Everyone gets caught out some of the time with NOT IN.
NOT IN is not the opposite of IN.
This came up in a (fairly typical) question on OTN recently where someone had the task of “deleting 6M rows from a table of 18M”. A common, and perfectly reasonable, suggestion for dealing with a delete on this scale is to consider creating a replacement table holding the data you do want rather than deleting the data you don’t want. In this case, however, the query for deleting the data looked like this:
DELETE FROM EI.CASESTATUS WHERE CASEID NOT IN (SELECT CASEID FROM DO.STG_CASEHEADER);
The suggested code for creating the kept data was this:
CREATE TABLE newTable as SELECT * FROM EI.CASESTATUS WHERE CASEID IN (SELECT CASEID FROM DO.STG_CASEHEADER);
You might get the same result sets in the two tables after this process – but it depends on the caseid in both tables never being null. (You might think that a column with “id” in the name probably ought to be a primary key, or a foreign key with a not null declaration but then again there’s that “stg_” in the subquery tablename that might be indicative of a “staging” table, so who knows what might happen if the data’s allowed to start life as dirty data.)

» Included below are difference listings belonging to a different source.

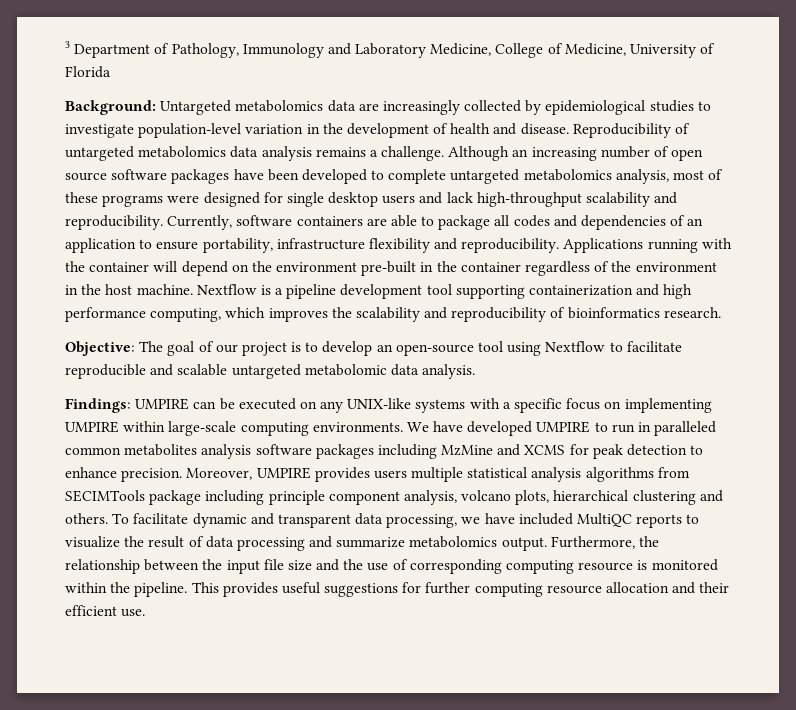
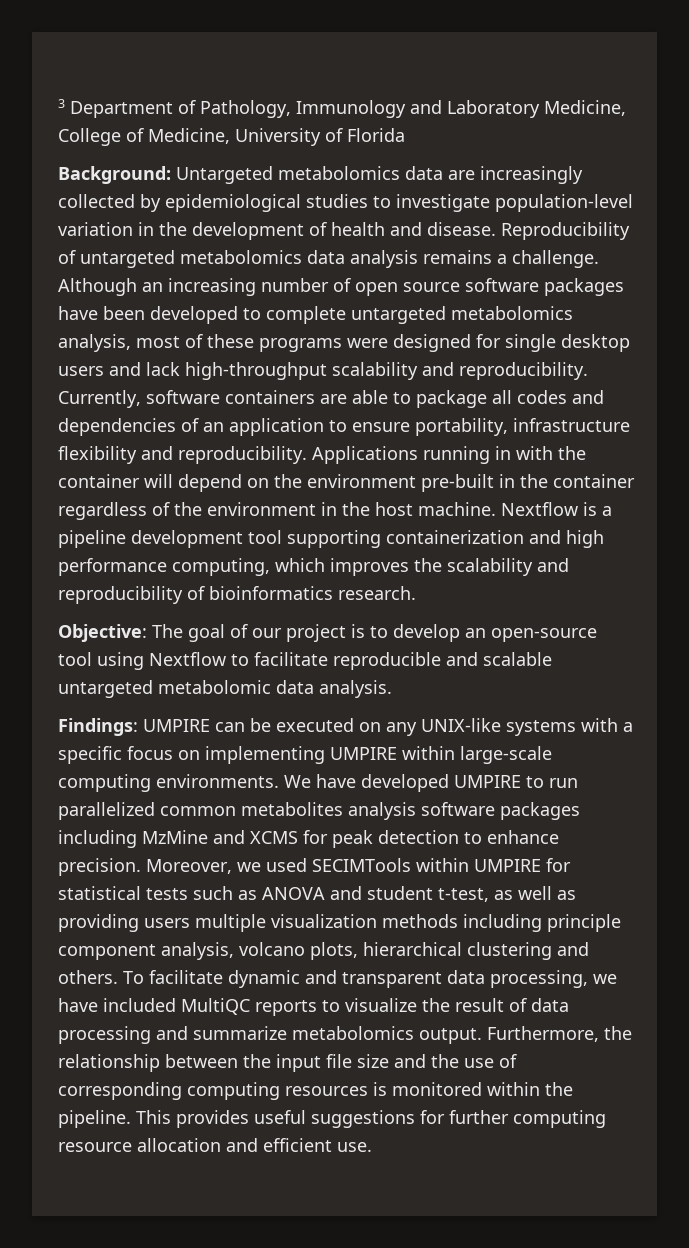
- Applications running with the container will depend on the environment pre-built in the container regardless of the environment in the host machine.
+ Applications running in with the container will depend on the environment pre-built in the container regardless of the environment in the host machine.
- We have developed UMPIRE to run in paralleled common metabolites analysis software packages including MzMine and XCMS for peak detection to enhance precision.
+ We have developed UMPIRE to run parallelized common metabolites analysis software packages including MzMine and XCMS for peak detection to enhance precision.
- Moreover, UMPIRE provides users multiple statistical analysis algorithms from SECIMTools package including principle component analysis, volcano plots, hierarchical clustering and others.
+ Moreover, we used SECIMTools within UMPIRE for statistical tests such as ANOVA and student t-test, as well as providing users multiple visualization methods including principle component analysis, volcano plots, hierarchical clustering and others.
- Furthermore, the relationship between the input file size and the use of corresponding computing resource is monitored within the pipeline.
+ Furthermore, the relationship between the input file size and the use of corresponding computing resources is monitored within the pipeline.
- This provides useful suggestions for further computing resource allocation and their efficient use.
+ This provides useful suggestions for further computing resource allocation and efficient use.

Here’s a little script to demonstrate the point. First some simple data creation – with an optional insert so that you’ve got two tests in one script – followed by the two strategies for identifying data:
rem rem Script: not_in_ctas.sql rem Author: Jonathan Lewis rem Dated: Apr 2015 rem drop table t3; drop table t2; drop table t1; create table t1 (n1 number); create table t2 (n1 number); insert into t1 values(null); insert into t1 values(1); insert into t1 values(2); /* two tests available, with or without a null in t2 */ insert into t2 values(1); -- insert into t2 values(null); commit; begin dbms_stats.gather_table_stats( ownname => user, tabname =>'T1', method_opt => 'for all columns size 1' ); dbms_stats.gather_table_stats( ownname => user, tabname =>'T2', method_opt => 'for all columns size 1' ); end; / set null n/a delete from t1 where t1.n1 not in (select t2.n1 from t2); prompt Remainder after delete select * from t1; rollback; prompt Selected on create create table t3 as select * from t1 where t1.n1 in (select t2.n1 from t2); select * from t3;
Then the two sets of output from running the test, first with the the null insert into t2:
Selected on create N1 ---------- n/a 1 2 Result of CTAS N1 ---------- 1
We haven’t deleted any data from t1 when we were probably hoping that the 2 would disappear – after all, it’s clearly not in t2; however since the equality comparison between a t1 row and every t2 row must evaluate to false before a t1 row is deleted and the comparison of 2 and null evaluates to null the 2 row won’t be deleted (similarly the comparison for “t1.null = t2.anything” evaluates to null rather than false so the null isn’t deleted).
Still, perhaps the rewrite would have been okay for the data set where we don’t have a null in t2:
Remainder after delete N1 ---------- n/a 1 Selected on create N1 ---------- 1
Oops – we still haven’t produced matching results . This time the row with the 2 has disappeared from t1 in both cases – which might have been closer to what the original OTN poster had hoped but we still have the difference in the survival of the NULLs from t1 – for the reason given for the previous data set
Footnote:
In passing, the execution plan subsequently supplied by the OP showed a “MERGE JOIN ANTI NA” with stg_caseheader (the subquery table) as the second table. The significance of the NA (Null Aware) is that it tells us that the join column in stg_caseheader definitely doesn’t have a NOT NULL constraint on it. (We can’t draw any conclusion about the join column in casestatus.)